Before you invest, it’s important you set realistic goals. Take the time to work out why you’re investing, how much you have to invest and when you need a return.
Once you have these foundations in place, it’s easier to make decisions about your investment strategy.
As things change we can help you
You’ll have different financial needs at different life stages. Marriage, a baby, a move, an inheritance or a divorce can have a major impact on your lifestyle and financial goals.
We can help you work out the most effective investment strategies so you can;
- establish your goals and financial plan
- build wealth and accumulate assets
- maximise and protect your wealth
- consolidate wealth for the future
- reap the rewards and enjoy the life you want
Diversification - spreading your investment funds or "not putting all your eggs in one basket" - is considered by specialists to be one of the fundamental keys to effective investment. Smart diversification allows you to factor out much of the volatility, and hence risk, associated with your investments. The key is to shape a balanced portfolio of investments under your overall strategy, rather than considering investments individually.

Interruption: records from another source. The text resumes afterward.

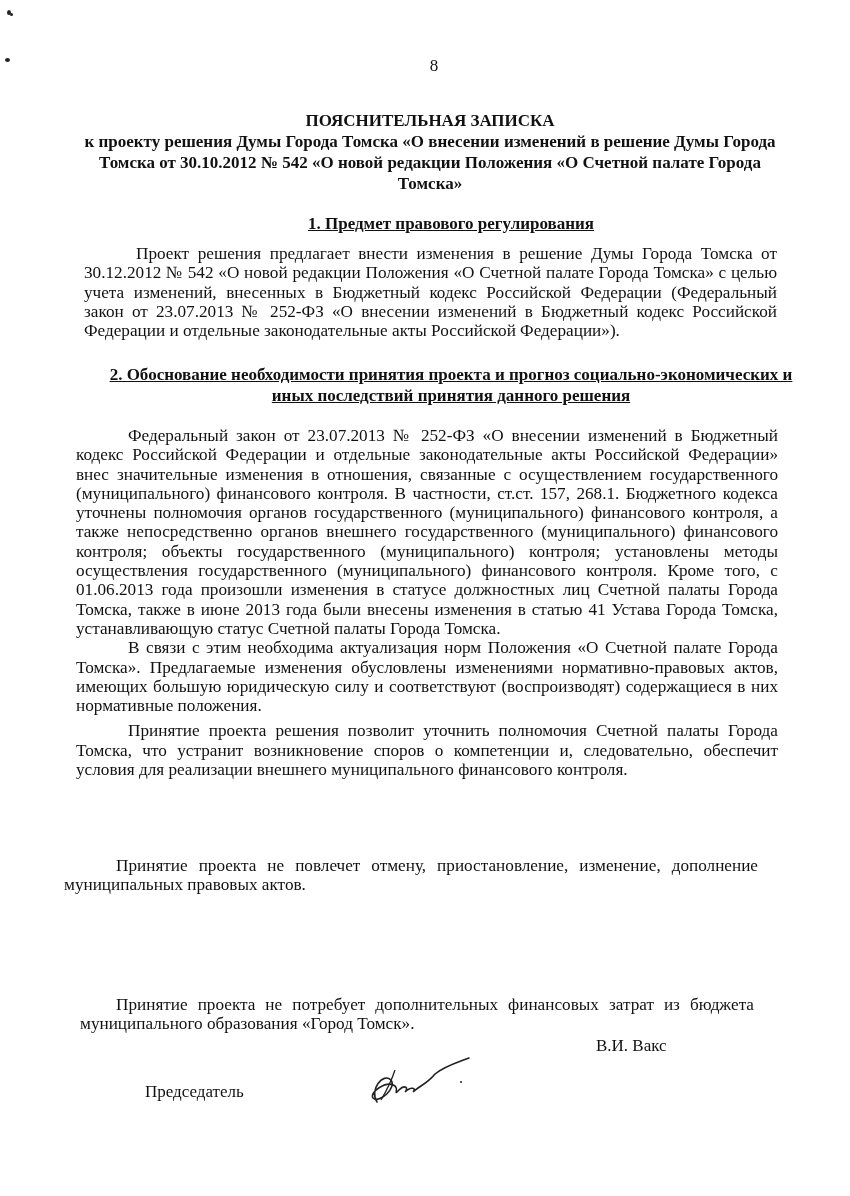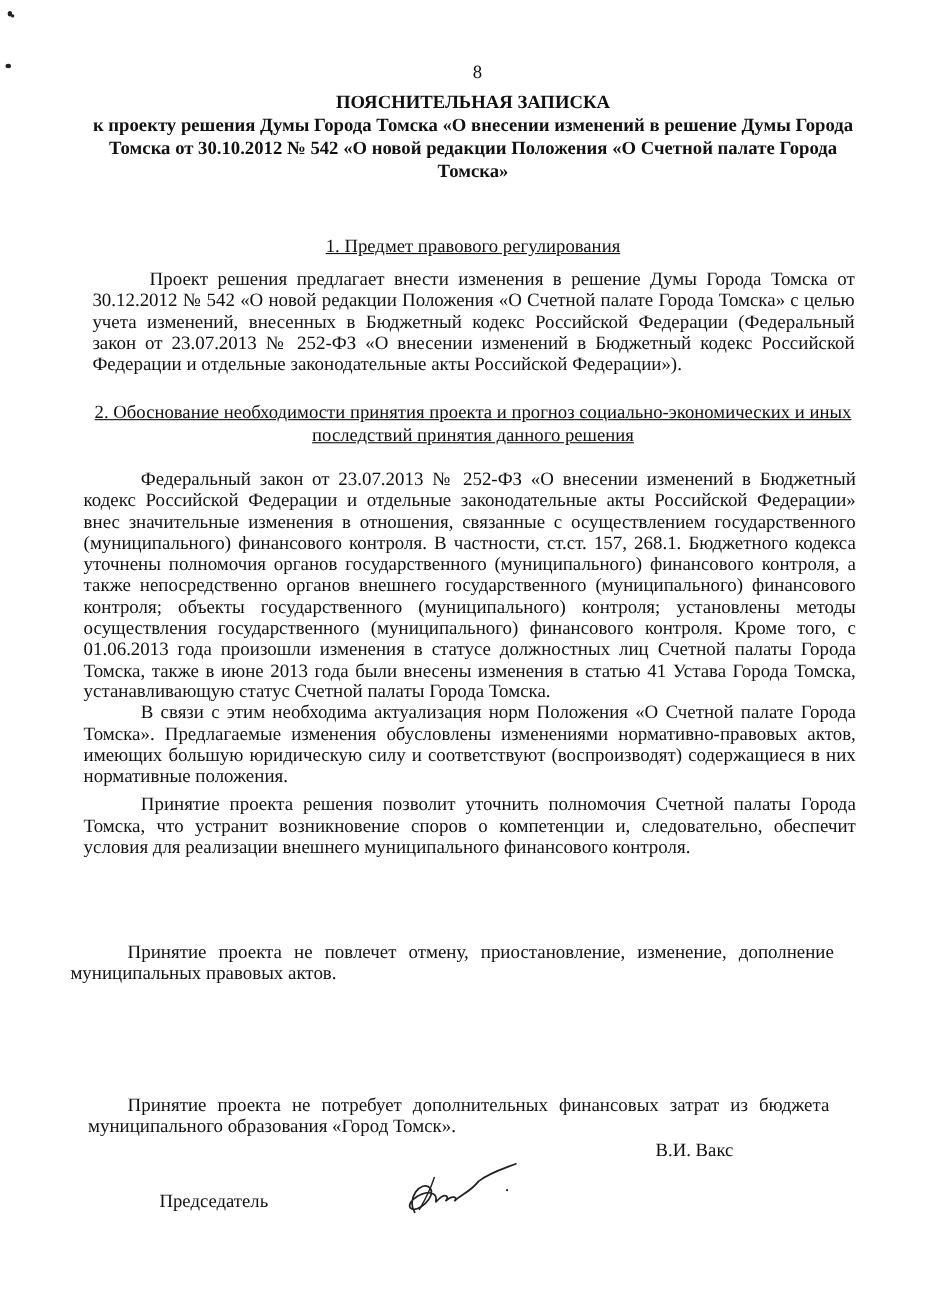--- a/index.html
+++ b/index.html
@@ -9,7 +9,7 @@
     }
     .page { position: absolute; left: 0; top: 0; width: 850px; height: 1196px; }
     .pagenum { position: absolute; top: 56px; left: 0; width: 850px; text-align: center; font-size: 17px; padding-left: 18px; box-sizing: border-box; }
-    .title { position: absolute; top: 82px; left: 80px; width: 700px; text-align: center; font-weight: bold; font-size: 17px; line-height: 21px; }
+    .title { position: absolute; top: 110px; left: 80px; width: 700px; text-align: center; font-weight: bold; font-size: 17px; line-height: 21px; }
     .title .main { display: block; }
     .heading { position: absolute; font-weight: normal; font-size: 17px; line-height: 20px; text-decoration: underline; text-align: center; }
     .para { position: absolute; font-size: 17.2px; line-height: 19.3px; text-align: justify; }

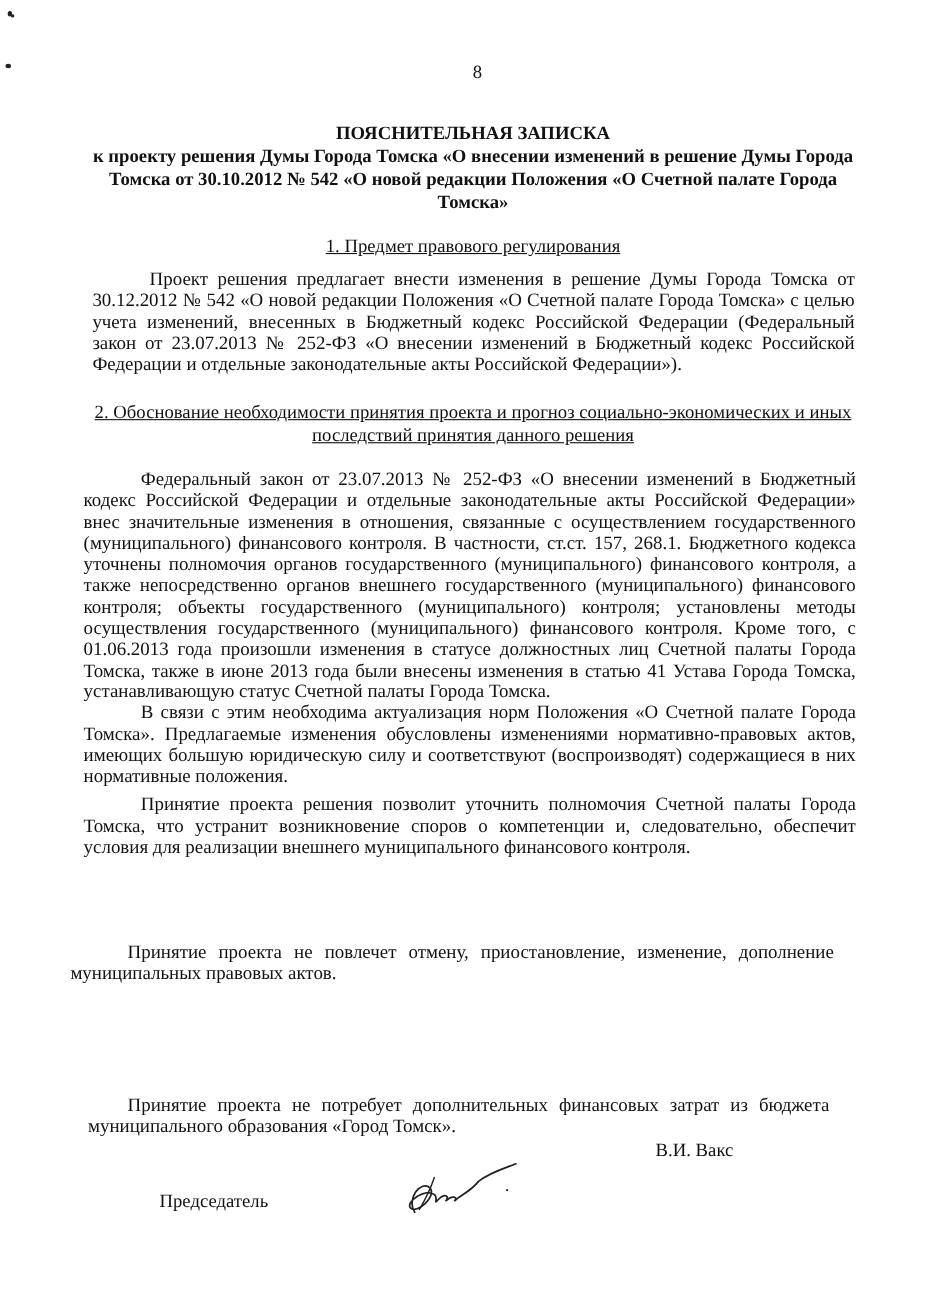--- a/index.html
+++ b/index.html
@@ -11,7 +11,7 @@
     .pagenum { position: absolute; top: 56px; left: 0; width: 850px; text-align: center; font-size: 17px; padding-left: 18px; box-sizing: border-box; }
     .title { position: absolute; top: 110px; left: 80px; width: 700px; text-align: center; font-weight: bold; font-size: 17px; line-height: 21px; }
     .title .main { display: block; }
-    .heading { position: absolute; font-weight: normal; font-size: 17px; line-height: 20px; text-decoration: underline; text-align: center; }
+    .heading { position: absolute; font-weight: bold; font-size: 17px; line-height: 20px; text-decoration: underline; text-align: center; margin-left: 21px; }
     .para { position: absolute; font-size: 17.2px; line-height: 19.3px; text-align: justify; }
     .para p { margin: 0; text-indent: 52px; }
     .sig-label { position: absolute; top: 1082px; left: 145px; font-size: 17px; }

There are several forms of diversification:
Company diversification: where you counter the potential for falls in the returns of one company you've invested in, by purchasing shares in other companies not exposed to the same falls. For example, say a company that produces pulp and paper experiences a downturn in demand due to an oversupply on the world market. There is a subsequent drop in profit, and the share value falls. At the same time you've invested in an energy company that is operating at a time when demand for energy is high. By ensuring you're not exposed to one particular sector, you reduce the risk to your overall share portfolio.
Regional/geographical diversification: where you buy some shares in the New Zealand market and some in other parts of the world where economies are larger and there are industries which are not found here. This is a means of factoring out under-performance by the whole share market in any single country, and expanding your options for company diversification.

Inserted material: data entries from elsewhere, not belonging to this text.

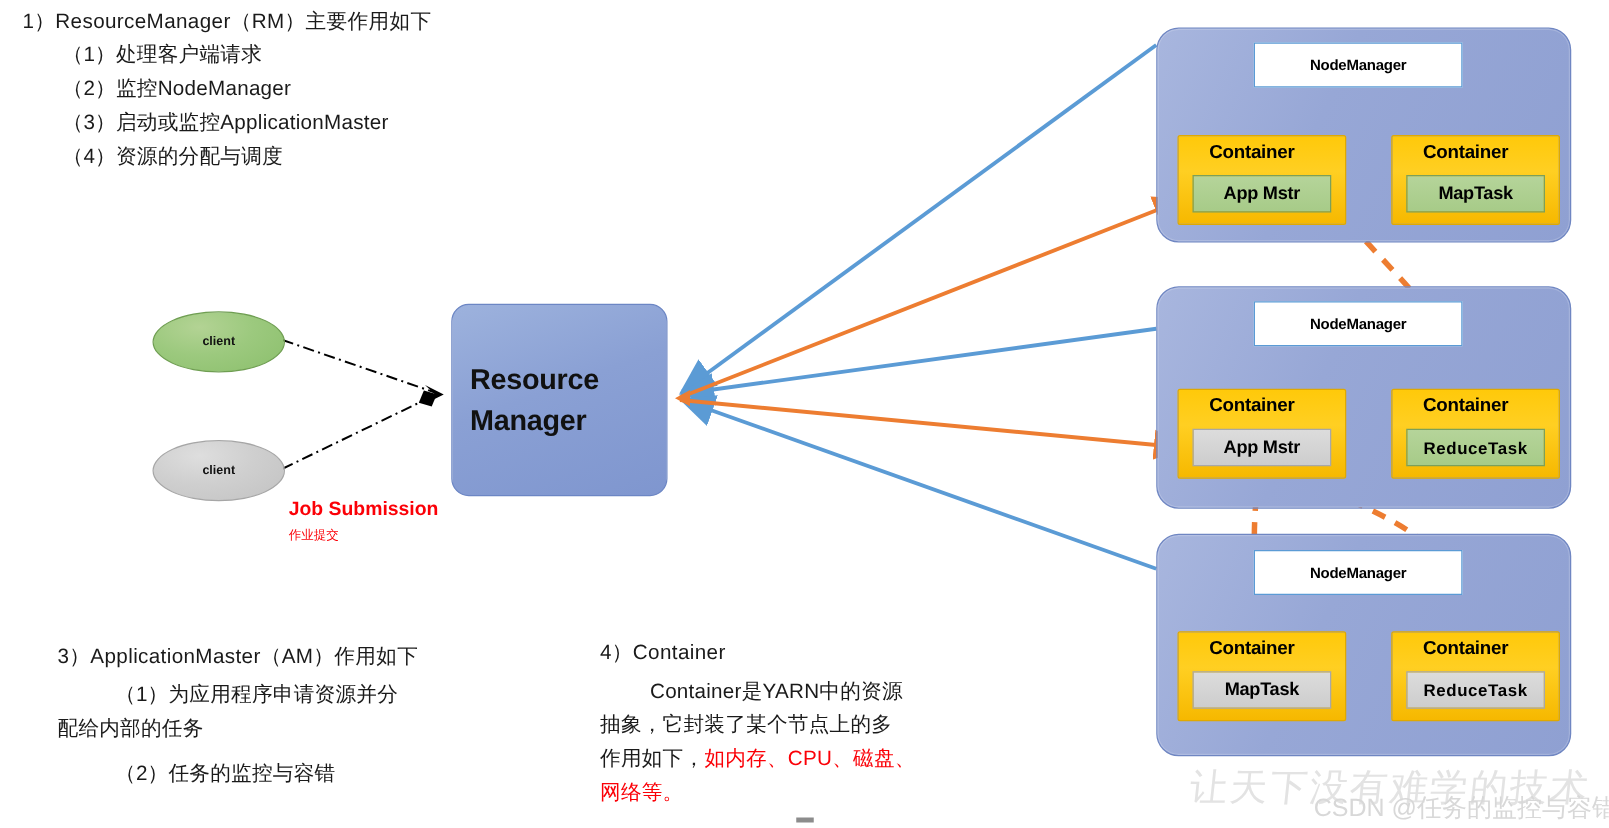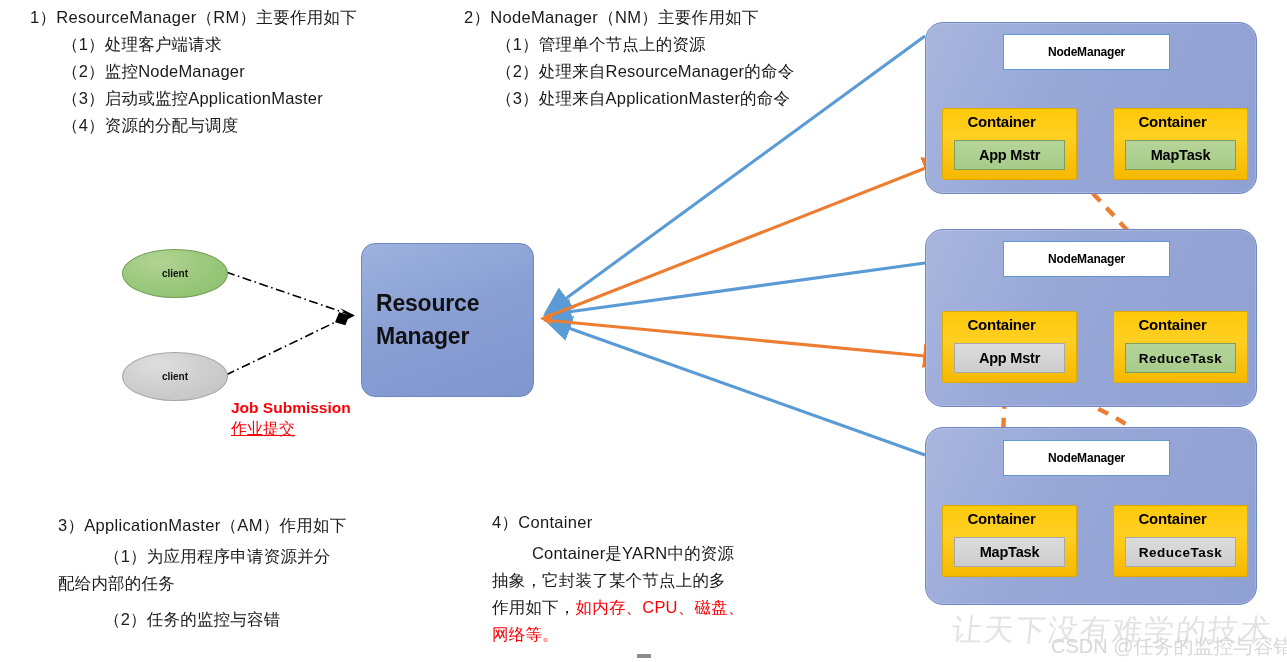--- a/index.html
+++ b/index.html
@@ -13,7 +13,7 @@
   .stage{position:absolute;left:0;top:0;width:1287px;height:662px;}
 
   
-  .txtblock{position:absolute;white-space:nowrap;margin-left:12px;}
+  .txtblock{position:absolute;white-space:nowrap;}
   .tline{font-size:16.5px;line-height:27px;color:#1a1a1a;letter-spacing:.2px;}
   .tline.head{letter-spacing:.3px;}
   .indent1{padding-left:32px;}

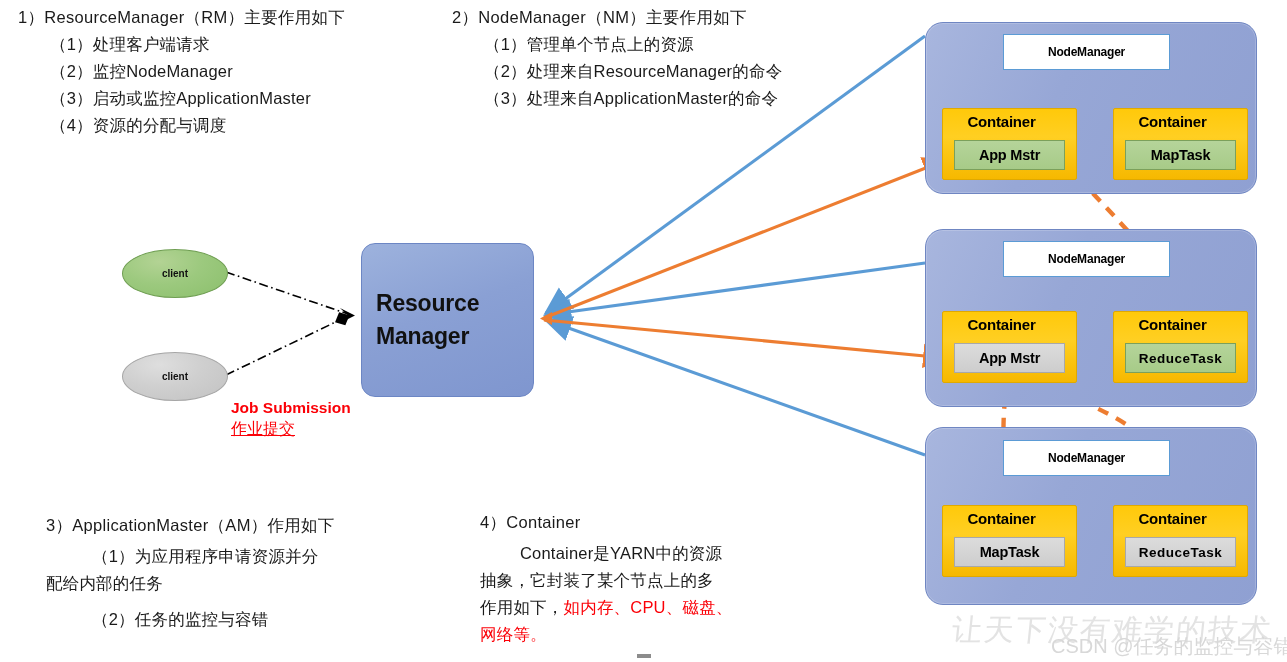--- a/index.html
+++ b/index.html
@@ -127,12 +127,6 @@
     <div class="tline indent1">（4）资源的分配与调度</div>
   </div>
 
-  <div class="txtblock" id="text-nm" style="left:452px;top:4px;">
-    <div class="tline head">2）NodeManager（NM）主要作用如下</div>
-    <div class="tline indent1">（1）管理单个节点上的资源</div>
-    <div class="tline indent1">（2）处理来自ResourceManager的命令</div>
-    <div class="tline indent1">（3）处理来自ApplicationMaster的命令</div>
-  </div>
 
   <div class="txtblock" id="text-am" style="left:46px;top:512px;">
     <div class="tline head">3）ApplicationMaster（AM）作用如下</div>

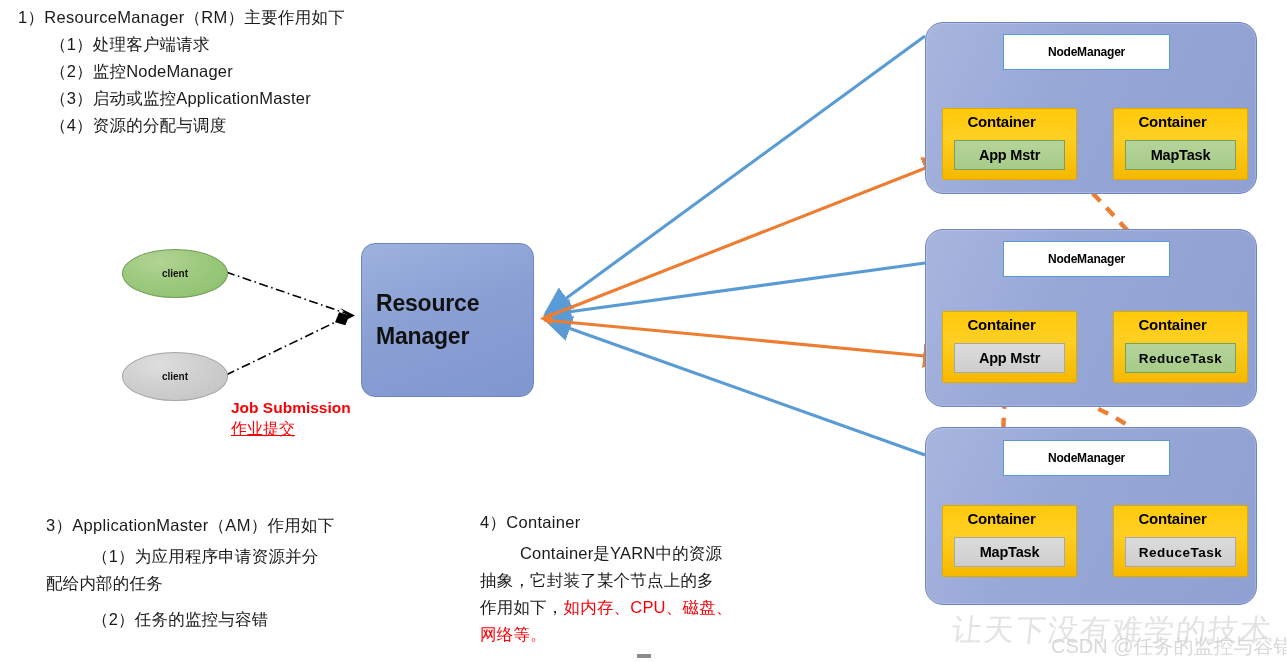--- a/index.html
+++ b/index.html
@@ -52,7 +52,7 @@
     color:#fb0007;
   }
   #job-submission .en{font-size:15.5px;font-weight:700;line-height:20px;}
-  #job-submission .cn{font-size:16px;line-height:22px;text-decoration:underline;}
+  #job-submission .cn{font-size:10px;line-height:22px;}
 
   
   .nodepanel{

Manager diversification: where you don't have enough funds to purchase your own diversified parcel of shares so you buy into a managed fund which enables smaller investors to participate in a wider range of investments. You can diversify even further by choosing several different fund managers, as each tends to hold expertise in different areas.
Asset class diversification: where you buy into a variety of asset classes to counter downfalls in other classes. Investors who spread their risk among several asset classes should expect a better risk-adjusted return than those who use a single asset class.
Time in the market
Time is another critical factor in determining the earning potential of your investment portfolio.
If you've got time on your side to reach your savings goal, you'll be able to consider the long-term trend of the higher risk, higher potential earning investment options. Most of these, such as shares, require you to ignore short-term fluctuations in value (which you can also account for by diversifying and stick with them for a period of seven or more years in order to achieve a more desired return.
Of course some short-term investors may get lucky and buy a high-risk investment at a time when it is beginning a rapid upswing in value - and be able to make a big gain in a short period of time. But if you're not careful it's equally possible that the opposite will happen.
In general, if you haven't got time on your side to reach your savings goal (say, you need money for an overseas holiday in a year's time) share-based investments, even if fully diversified, are not suitable. Short-term investment options, such as a one-year term deposit with a bank that offers a specified rate of return, are the ones to consider.
It's vital that you have a clear understanding of what you're actually aiming for by investing. Your objectives will directly affect the type and proportion (or asset allocation) of investments you make, the time frame you're working towards, the total amount you should invest and the rate of return you should aim for. If you're unsure, seek expert help. You can set up an appointment with your choice of specialist adviser right here on line.
Factored into your strategy will be your tolerance of investment risk and, accordingly, the degree to which you'll need to diversify to cover risk. Your attitude towards risk, or your "investment profile", will have a significant bearing on asset allocation within your investment portfolio.
Once you've established your investment strategy, stick with it - and stick with the investments and the time frame that you've selected to fit your strategy. Avoid the temptation of bailing out if you see the value of investments fall unexpectedly. Equally, avoid the temptation of withdrawing from your investments if they experience an attractive short-term gain in value. Investment specialists advise that achieving the desired result from your portfolio requires a generous dose of both patience and discipline!